[[ Data under study, beginning ]]

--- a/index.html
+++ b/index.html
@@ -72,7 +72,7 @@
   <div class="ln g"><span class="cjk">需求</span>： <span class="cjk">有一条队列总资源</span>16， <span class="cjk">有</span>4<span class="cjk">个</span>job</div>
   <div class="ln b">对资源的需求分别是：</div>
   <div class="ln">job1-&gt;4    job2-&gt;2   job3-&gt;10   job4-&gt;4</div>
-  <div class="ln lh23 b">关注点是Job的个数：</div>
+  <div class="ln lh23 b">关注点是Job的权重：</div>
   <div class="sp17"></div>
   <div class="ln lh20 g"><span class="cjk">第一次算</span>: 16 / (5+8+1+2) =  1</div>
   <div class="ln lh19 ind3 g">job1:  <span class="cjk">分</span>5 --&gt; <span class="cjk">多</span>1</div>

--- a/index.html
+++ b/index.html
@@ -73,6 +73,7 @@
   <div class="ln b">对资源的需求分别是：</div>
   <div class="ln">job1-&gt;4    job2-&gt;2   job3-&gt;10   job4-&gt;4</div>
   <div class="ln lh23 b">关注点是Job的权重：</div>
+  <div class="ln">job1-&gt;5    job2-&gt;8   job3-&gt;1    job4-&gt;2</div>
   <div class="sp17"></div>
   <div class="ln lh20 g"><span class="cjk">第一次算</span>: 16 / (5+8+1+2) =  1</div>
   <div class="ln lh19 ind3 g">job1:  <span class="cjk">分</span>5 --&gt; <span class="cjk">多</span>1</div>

[[ Data under study, end ]]
[[ Data under study, beginning ]]

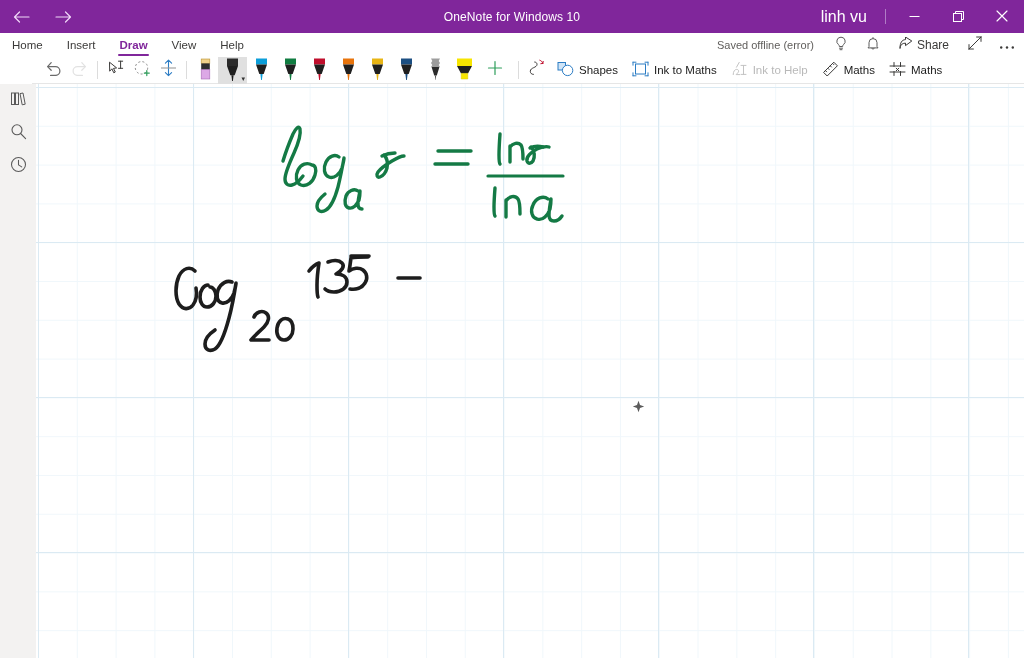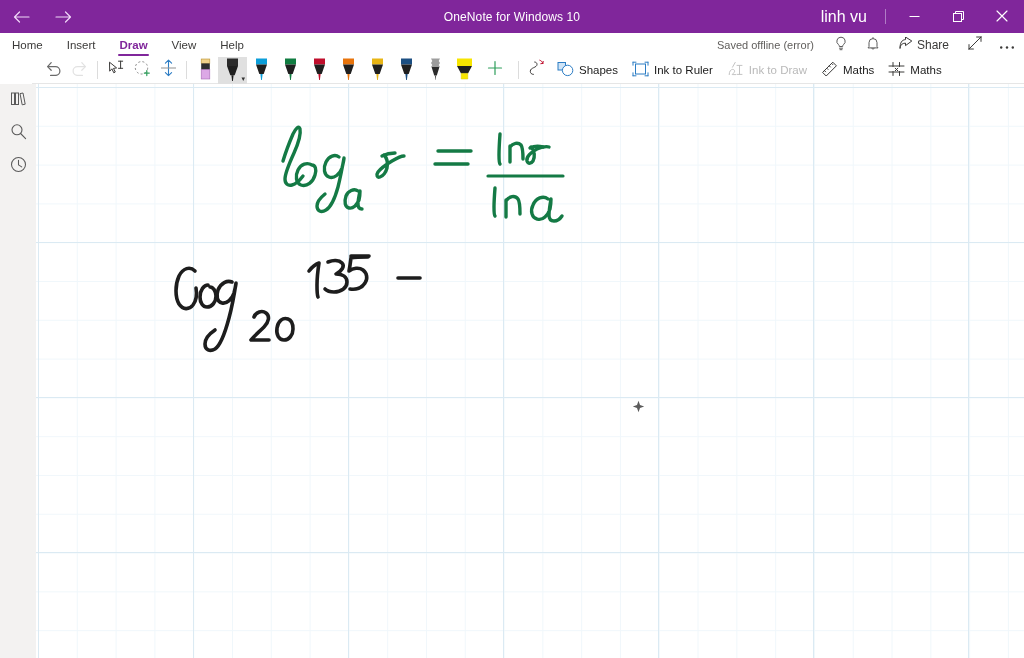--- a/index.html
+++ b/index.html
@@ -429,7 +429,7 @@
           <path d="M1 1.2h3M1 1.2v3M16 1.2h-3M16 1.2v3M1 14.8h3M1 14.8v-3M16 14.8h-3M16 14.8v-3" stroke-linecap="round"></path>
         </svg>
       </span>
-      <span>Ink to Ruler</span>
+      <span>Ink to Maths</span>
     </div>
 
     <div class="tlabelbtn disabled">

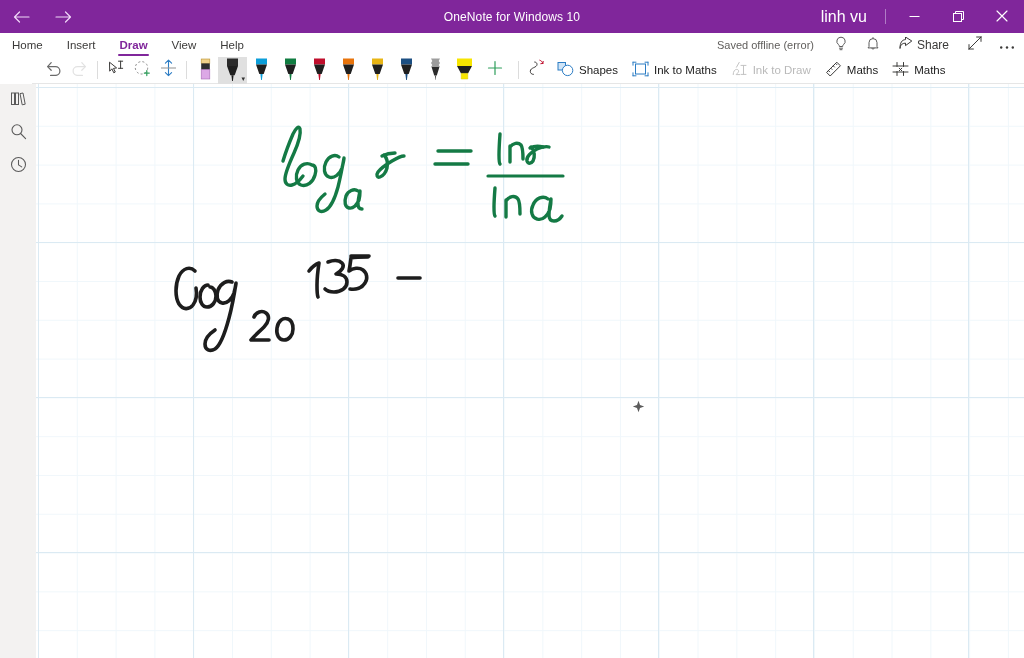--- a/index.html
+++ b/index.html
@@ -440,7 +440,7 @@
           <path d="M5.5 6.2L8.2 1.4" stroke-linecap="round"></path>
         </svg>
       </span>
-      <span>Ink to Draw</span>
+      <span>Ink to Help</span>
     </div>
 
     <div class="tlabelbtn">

[[ Data under study, end ]]

▶ **Required work**
Check the listing above for lines containing the string "stroke", and copy each one.

▶ **Answer to the exercise**
           <path d="M1 1.2h3M1 1.2v3M16 1.2h-3M16 1.2v3M1 14.8h3M1 14.8v-3M16 14.8h-3M16 14.8v-3" stroke-linecap="round"></path>
           <path d="M5.5 6.2L8.2 1.4" stroke-linecap="round"></path>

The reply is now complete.